Mike Davis on The Monster at Our Door: The Global Threat of Avian Flu

We spend the hour with Mike Davis author of the new book, "The Monster
At Our Door: The Global Threat of Avian Flu." Davis says, "2005 is the
year in which avian flu, now has acquired a critical mass amongst
birds that it won't be eradicated and it's unclear whether it can be
contained. Most likely, avian flu will fly to every corner of the
world. It will probably reach Alaska and Northern Canada, for
instance, in the near future.
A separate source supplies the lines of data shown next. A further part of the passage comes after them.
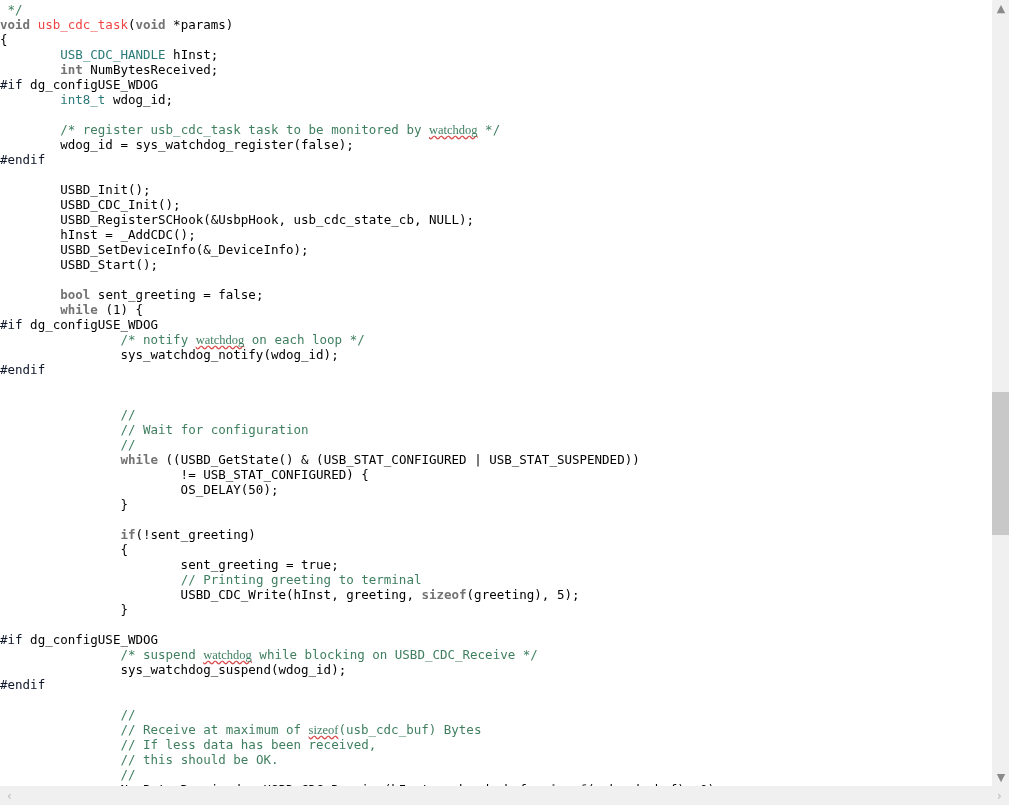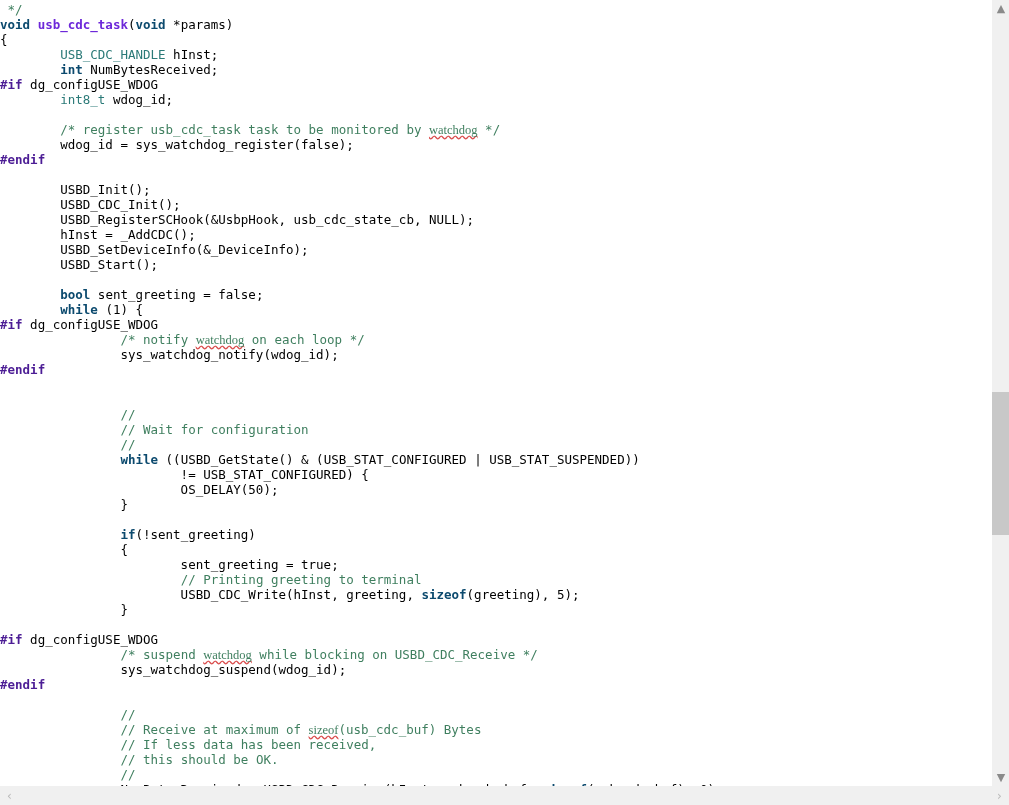--- a/index.html
+++ b/index.html
@@ -57,7 +57,7 @@
 
   
   .tok-plain    { color: #000000; }
-  .tok-kw       { color: #0c4a6e; font-weight: bold; }   
+  .tok-kw       { color: #737373; font-weight: bold; }   
   .tok-pp       { color: #4c1d95; font-weight: bold; }   
   .tok-type     { color: #2b7a78; }                      
   .tok-comment  { color: #3f7f5f; }

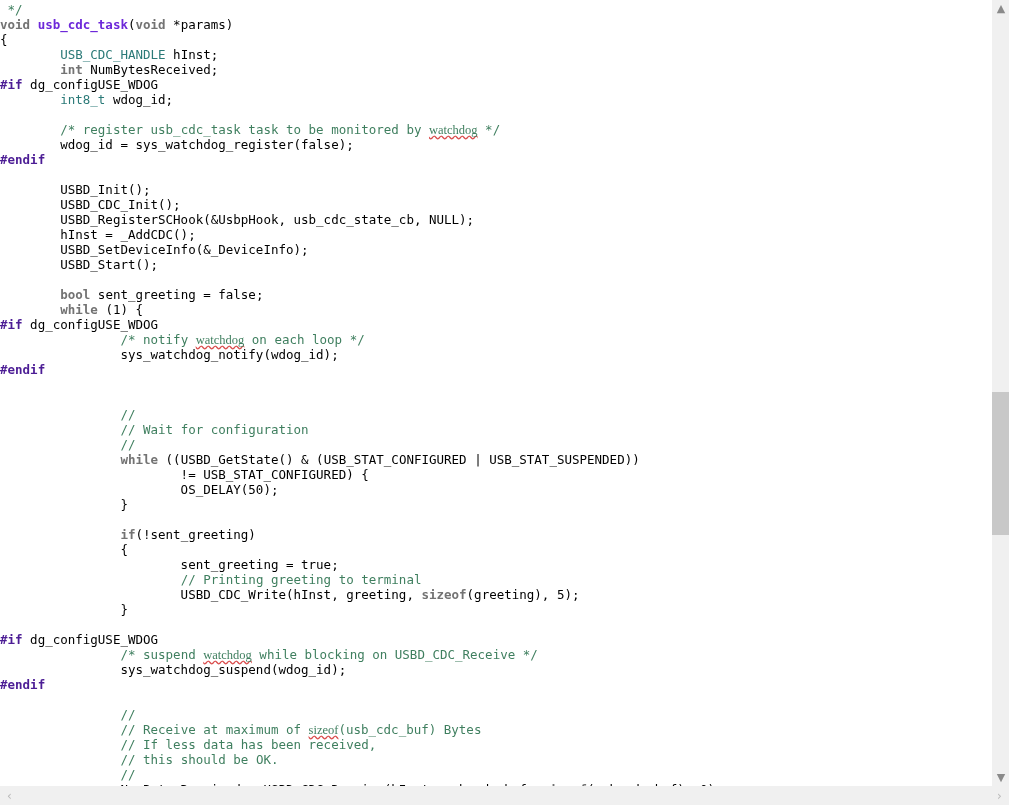--- a/index.html
+++ b/index.html
@@ -61,7 +61,7 @@
   .tok-pp       { color: #4c1d95; font-weight: bold; }   
   .tok-type     { color: #2b7a78; }                      
   .tok-comment  { color: #3f7f5f; }
-  .tok-fn       { color: #6d28d9; font-weight: bold; }
+  .tok-fn       { color: #ef4444; font-weight: normal; }
 
   
   .spell {

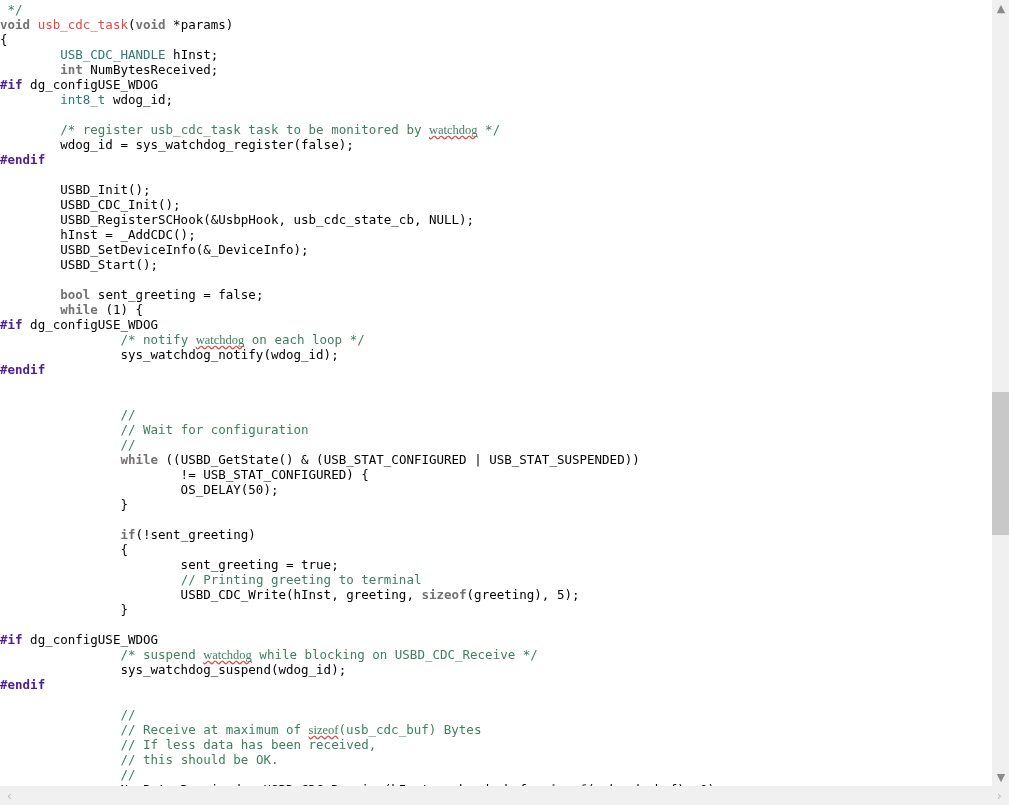--- a/index.html
+++ b/index.html
@@ -58,7 +58,7 @@
   
   .tok-plain    { color: #000000; }
   .tok-kw       { color: #737373; font-weight: bold; }   
-  .tok-pp       { color: #4c1d95; font-weight: bold; }   
+  .tok-pp       { color: #0f172a; font-weight: normal; }   
   .tok-type     { color: #2b7a78; }                      
   .tok-comment  { color: #3f7f5f; }
   .tok-fn       { color: #ef4444; font-weight: normal; }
Avian flu - the threat of pandemic avian
flu - has become, like HIV AIDS, a fundamental test of human
solidarity."

If you miss todays show you can listen to it at:

http://www.archive.org/audio/audio-details-db.php?collection=democracy_now&colle
ctionid=dn2005-1019

Bob - 21 Oct 2005 03:31 GMT
Take a look at the November 2005 Scientific American "Preparing for a
Pandemic".  With a mother 88 and children and grandchildren this is pretty
scary stuff.

Bob

> There was a very interesting show about Avian Flu this morning on
> Democracy Now:
[quoted text clipped - 16 lines]
>
> http://www.archive.org/audio/audio-details-db.php?collection=democracy_now&colle
ctionid=dn2005-1019
Don Brady - 21 Oct 2005 05:13 GMT
>> There was a very interesting show about Avian Flu this morning on
>> Democracy Now:
[quoted text clipped - 14 lines]
>> If you miss todays show you can listen to it at:
>> http://www.archive.org/audio/audio-details-db.php?collection=democracy_now&colle
ctionid=dn2005-1019

>Take a look at the November 2005 Scientific American "Preparing for a
>Pandemic".  With a mother 88 and children and grandchildren this is pretty
>scary stuff.

Right we have two *possible* pandemics (at least two) that *could* occur.  (See
aricle below for the other one).

Actually, the 1918 one (at least) affected young healthy people more than old
ones.   Bird flu also perhaps.  Sometihng about it's getting deep into the
lungs.

Also, at age 88, born before 1918, I believe that that entire group has been
found to still have antibodies to Spanish flu, which may give some immunity
also to bird flu.  No guarantees though.

People who die quickly from these flus are actually dying from overreaction of
their immune systems to the infection, which causes their lungs to fill with
gunk.   In older and less healthy people, the immune system does not overreact
as much and they have a better chance of surviving,

I am not sure on which siide of that divide sinus and asthma sufferors would
fall.  

Anyway, everyone please at least get regular flu shots anyway (open to everyone
in the U.S starting Monday and available in many supermarkets).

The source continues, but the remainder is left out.